Hay una revista, de una cadena alimentaria, con artículos buenos. Si pulsan aquí pueden leer uno sobre la envidia. El escritor Miguel de Unamuno afirmaba que era el rasgo de carácter más propio de los españoles. Yo creo que exageraba pero algo hay de verdad y, además, es "un pecado capital". En nuestro país, el triunfador suele ser más despreciado que admirado. Si alguien se compra un buen coche, por ejemplo, no lo dejará aparcado en la calle por el temor a que se lo rayen. En EEUU, país no ejemplar por muchos motivos pero sí por otros, se admira a la persona que destaca. Nadie criticará a Bill Gates, Michael Jordan, Steve Jobs o al inglés Branson (Virgin), por ejemplo. Si están ahí, es por méritos propios. Nadie les ha regalado nada. Tengo un familiar, Lord Oaks, que con toda seguridad estaría de acuerdo conmigo. Por eso, transformaría la sentencia sustituyendo la palabra "rey" por la de "triunfador" siempre que lo sea con buenas artes.
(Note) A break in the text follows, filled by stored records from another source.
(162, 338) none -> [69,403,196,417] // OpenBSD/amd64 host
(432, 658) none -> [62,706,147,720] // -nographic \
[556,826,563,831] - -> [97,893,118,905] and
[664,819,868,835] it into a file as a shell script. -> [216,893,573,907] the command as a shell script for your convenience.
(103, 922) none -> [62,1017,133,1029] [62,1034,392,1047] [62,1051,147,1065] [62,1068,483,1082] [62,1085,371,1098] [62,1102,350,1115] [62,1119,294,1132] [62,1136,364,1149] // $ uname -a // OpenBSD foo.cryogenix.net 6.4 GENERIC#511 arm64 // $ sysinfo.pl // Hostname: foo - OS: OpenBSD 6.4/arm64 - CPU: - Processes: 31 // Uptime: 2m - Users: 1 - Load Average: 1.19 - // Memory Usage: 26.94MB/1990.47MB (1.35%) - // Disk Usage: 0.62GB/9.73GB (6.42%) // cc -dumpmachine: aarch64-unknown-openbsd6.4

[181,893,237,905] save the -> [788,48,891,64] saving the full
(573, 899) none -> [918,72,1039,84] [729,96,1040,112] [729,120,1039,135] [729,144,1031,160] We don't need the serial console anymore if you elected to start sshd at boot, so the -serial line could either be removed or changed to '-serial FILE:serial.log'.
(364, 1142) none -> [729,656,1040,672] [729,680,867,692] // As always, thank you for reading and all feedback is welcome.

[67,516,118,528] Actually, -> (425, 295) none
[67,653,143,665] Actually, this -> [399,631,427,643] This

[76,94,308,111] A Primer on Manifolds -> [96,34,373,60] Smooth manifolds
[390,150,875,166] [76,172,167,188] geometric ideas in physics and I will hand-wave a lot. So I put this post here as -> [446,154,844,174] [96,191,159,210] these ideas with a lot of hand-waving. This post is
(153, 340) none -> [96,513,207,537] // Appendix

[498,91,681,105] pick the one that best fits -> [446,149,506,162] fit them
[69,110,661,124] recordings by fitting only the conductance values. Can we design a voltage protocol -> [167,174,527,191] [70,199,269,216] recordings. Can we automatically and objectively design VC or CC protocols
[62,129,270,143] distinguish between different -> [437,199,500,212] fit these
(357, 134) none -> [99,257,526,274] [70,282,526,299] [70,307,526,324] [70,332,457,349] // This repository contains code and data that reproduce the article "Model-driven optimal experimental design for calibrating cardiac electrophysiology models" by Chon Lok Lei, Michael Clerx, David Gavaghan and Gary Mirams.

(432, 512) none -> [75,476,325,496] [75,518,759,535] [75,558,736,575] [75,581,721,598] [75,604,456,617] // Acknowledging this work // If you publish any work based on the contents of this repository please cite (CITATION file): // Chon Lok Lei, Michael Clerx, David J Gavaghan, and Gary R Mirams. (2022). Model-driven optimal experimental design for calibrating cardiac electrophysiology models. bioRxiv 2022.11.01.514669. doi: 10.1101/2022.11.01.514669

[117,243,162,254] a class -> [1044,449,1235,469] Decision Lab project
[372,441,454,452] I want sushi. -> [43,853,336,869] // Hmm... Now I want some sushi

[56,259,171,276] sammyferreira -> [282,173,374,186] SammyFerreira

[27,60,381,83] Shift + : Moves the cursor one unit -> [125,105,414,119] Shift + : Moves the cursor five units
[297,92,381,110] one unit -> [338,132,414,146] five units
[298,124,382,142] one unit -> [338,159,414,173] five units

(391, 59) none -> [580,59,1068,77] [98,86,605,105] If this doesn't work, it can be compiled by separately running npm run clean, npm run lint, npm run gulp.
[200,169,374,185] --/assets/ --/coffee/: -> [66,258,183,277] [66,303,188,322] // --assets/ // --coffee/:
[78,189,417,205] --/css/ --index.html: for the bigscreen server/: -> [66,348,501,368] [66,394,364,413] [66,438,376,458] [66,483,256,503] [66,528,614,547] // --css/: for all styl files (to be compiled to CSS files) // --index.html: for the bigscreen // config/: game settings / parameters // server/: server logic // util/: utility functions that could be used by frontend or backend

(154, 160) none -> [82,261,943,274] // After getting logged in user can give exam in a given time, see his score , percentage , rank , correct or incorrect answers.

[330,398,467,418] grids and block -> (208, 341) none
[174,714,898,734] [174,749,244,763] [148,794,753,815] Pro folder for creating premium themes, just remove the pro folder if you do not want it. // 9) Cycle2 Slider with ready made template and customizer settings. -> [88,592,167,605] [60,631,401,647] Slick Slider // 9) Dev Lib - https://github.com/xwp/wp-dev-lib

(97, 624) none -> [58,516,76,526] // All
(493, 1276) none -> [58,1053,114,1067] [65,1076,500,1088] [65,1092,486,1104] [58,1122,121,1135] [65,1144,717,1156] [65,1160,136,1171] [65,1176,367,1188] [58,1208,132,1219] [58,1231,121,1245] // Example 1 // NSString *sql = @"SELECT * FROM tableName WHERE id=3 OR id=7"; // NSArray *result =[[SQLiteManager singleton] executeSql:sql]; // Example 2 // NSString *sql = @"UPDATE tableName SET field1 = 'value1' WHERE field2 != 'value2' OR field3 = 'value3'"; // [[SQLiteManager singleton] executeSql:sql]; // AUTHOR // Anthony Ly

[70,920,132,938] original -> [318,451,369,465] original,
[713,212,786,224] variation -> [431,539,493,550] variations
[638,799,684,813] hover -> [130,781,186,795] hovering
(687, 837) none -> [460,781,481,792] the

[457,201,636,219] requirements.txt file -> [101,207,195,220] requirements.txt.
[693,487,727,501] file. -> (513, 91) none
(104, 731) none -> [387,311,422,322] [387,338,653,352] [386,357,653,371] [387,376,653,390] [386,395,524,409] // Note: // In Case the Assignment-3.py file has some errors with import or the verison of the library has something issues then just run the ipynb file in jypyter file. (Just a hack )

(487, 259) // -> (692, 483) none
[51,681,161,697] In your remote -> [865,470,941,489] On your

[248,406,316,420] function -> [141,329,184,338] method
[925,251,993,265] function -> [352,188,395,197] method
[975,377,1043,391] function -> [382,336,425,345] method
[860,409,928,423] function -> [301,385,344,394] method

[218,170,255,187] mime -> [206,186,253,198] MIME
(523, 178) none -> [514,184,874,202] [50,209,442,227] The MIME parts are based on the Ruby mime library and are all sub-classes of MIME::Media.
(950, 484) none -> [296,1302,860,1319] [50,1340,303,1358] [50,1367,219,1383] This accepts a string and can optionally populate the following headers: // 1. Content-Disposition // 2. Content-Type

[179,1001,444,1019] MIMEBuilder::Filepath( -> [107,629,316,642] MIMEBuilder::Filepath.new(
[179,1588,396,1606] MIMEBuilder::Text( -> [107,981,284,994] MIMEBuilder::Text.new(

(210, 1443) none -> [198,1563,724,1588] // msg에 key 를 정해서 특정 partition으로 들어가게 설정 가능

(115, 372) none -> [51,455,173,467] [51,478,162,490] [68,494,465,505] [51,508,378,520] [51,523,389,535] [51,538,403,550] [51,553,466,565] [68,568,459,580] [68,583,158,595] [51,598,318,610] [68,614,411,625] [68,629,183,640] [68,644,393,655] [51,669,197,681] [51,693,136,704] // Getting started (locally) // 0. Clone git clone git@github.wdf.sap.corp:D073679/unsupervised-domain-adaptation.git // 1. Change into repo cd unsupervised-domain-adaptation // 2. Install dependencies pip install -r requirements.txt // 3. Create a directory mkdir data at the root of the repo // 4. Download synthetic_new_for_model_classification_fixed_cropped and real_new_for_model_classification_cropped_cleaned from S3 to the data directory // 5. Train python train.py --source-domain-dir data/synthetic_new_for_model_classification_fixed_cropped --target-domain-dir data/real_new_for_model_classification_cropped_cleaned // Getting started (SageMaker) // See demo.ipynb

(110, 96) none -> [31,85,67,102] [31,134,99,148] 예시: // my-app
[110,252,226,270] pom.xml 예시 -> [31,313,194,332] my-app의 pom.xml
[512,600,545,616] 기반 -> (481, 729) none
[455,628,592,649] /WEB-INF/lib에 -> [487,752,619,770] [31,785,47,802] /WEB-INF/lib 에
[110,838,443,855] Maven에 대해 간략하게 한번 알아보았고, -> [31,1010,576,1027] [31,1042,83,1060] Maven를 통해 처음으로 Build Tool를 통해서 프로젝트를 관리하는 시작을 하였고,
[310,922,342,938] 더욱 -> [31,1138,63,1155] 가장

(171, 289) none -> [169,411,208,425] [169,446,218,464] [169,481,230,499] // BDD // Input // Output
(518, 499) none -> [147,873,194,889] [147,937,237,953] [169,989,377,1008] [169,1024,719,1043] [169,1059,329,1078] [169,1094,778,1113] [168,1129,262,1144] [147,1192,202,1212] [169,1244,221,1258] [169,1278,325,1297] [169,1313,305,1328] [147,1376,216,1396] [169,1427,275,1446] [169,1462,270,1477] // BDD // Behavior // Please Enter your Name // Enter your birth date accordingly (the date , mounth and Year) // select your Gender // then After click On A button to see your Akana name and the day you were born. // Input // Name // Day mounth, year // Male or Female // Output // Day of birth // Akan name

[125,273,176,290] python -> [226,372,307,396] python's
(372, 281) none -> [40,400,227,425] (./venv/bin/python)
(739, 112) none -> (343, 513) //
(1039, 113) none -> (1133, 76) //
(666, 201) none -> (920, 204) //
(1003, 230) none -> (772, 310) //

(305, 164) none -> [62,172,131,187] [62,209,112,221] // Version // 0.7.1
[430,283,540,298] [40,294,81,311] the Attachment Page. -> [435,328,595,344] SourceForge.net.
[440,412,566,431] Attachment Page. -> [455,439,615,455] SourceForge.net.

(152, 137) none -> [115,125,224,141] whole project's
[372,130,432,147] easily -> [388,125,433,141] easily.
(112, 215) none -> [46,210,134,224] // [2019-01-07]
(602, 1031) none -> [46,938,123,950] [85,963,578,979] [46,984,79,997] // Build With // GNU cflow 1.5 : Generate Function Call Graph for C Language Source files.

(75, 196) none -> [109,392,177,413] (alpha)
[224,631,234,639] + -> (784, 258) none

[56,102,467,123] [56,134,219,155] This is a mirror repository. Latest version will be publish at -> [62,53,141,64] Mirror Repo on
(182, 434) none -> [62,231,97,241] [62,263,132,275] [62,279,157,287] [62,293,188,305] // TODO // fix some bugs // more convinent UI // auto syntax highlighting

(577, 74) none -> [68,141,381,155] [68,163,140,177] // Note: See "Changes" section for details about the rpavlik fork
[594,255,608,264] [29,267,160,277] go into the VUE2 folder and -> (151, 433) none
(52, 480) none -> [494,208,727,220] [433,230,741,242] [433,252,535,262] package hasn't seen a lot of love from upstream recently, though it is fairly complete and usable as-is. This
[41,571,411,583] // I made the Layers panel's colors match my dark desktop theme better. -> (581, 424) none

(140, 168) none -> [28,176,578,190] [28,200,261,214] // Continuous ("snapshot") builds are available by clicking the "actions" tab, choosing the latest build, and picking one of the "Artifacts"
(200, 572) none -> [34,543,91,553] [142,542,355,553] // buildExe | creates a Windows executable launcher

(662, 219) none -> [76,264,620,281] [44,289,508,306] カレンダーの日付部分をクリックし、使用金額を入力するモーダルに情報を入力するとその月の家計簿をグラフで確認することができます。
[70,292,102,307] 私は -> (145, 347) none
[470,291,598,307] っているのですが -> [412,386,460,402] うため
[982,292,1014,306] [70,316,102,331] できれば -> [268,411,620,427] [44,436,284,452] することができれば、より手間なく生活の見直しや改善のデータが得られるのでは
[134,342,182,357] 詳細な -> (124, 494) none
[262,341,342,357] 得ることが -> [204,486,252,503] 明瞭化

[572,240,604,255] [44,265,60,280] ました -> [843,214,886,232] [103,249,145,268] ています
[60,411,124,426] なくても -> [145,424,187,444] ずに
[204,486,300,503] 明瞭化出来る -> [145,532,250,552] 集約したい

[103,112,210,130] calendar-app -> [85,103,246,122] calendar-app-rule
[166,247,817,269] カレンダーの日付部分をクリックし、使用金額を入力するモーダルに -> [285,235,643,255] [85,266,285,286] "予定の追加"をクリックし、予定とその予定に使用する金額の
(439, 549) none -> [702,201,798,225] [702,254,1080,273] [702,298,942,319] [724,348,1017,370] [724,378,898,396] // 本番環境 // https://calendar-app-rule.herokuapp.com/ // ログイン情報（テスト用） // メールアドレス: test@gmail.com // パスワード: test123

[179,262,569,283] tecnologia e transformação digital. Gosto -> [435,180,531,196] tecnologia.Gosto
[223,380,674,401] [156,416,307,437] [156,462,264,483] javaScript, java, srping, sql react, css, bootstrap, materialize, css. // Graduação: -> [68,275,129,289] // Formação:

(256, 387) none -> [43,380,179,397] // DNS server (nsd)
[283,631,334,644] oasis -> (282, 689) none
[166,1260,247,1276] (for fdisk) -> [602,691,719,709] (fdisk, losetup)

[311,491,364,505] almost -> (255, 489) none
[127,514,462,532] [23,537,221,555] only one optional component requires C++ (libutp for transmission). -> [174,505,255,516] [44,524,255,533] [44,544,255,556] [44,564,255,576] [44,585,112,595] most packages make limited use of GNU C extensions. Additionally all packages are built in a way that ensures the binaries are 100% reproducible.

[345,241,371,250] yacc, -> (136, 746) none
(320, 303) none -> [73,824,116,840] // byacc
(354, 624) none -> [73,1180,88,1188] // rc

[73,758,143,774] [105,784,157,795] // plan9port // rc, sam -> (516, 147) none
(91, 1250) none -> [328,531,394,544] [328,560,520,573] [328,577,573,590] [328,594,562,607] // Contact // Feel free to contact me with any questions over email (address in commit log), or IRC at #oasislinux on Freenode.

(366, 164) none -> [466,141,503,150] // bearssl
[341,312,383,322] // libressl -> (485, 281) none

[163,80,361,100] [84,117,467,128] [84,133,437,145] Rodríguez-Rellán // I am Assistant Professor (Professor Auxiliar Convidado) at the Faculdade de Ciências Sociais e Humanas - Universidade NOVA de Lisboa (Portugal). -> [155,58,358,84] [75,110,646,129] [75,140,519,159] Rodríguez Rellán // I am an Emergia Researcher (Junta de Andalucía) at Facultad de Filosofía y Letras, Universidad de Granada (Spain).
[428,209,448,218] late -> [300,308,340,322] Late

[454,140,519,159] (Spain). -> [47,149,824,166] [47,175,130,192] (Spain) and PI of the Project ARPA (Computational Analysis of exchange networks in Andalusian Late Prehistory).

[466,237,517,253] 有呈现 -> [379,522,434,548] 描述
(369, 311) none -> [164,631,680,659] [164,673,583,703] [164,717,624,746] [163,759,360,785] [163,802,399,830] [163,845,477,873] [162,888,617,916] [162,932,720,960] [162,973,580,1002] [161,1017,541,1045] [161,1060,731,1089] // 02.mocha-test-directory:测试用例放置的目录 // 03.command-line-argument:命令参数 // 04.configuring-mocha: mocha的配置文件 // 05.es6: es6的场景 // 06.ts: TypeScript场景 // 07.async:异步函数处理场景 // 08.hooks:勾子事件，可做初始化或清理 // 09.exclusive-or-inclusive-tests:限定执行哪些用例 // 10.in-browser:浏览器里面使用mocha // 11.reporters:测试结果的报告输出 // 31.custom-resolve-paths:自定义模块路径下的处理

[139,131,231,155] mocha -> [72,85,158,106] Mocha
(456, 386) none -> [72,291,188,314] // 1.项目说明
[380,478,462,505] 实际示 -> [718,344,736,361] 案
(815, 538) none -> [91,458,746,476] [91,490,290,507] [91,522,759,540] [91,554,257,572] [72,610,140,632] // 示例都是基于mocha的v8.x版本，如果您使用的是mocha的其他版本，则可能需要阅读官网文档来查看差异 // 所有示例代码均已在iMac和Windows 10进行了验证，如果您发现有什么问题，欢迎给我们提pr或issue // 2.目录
Es importante prevenir la "envidia" en el niño. La envidia empieza a surgir en los primeros años de vida, cuando empieza a relacionarse con el grupo familiar y social. Si el niño se siente amenazado en su terreno o en lo que mas quiere, deseará a toda costa conseguir todo lo que no posee o cree que no puede poseer. Como lo manifiesta con pataletas, rabietas, es necesario calmar esos disgustos con explicaciones lógicas, enseñarle a ser generoso, aprender a tolerar sus frustraciones y controlar las conductas impulsivas. Así, no sólo aprenderá a respetar las diferencias y a valorar sus propias cualidades sino que también empezará a madurar.

El niño que ha pasado por episodios de envidia constante, sin nadie que le ayude a superarlos, se convertirá en un adulto envidioso de los éxitos ajenos y su vida llegará a ser insoportable. De todas formas, observar o reconocer que algunas situaciones o personas provocan envidia es "positivo", ya que ayuda a reflexionar sobre los propios recursos y con ello aceptar nuestras propias limitaciones.

P.D. Mi perrita va mejorando de su pancreatitis.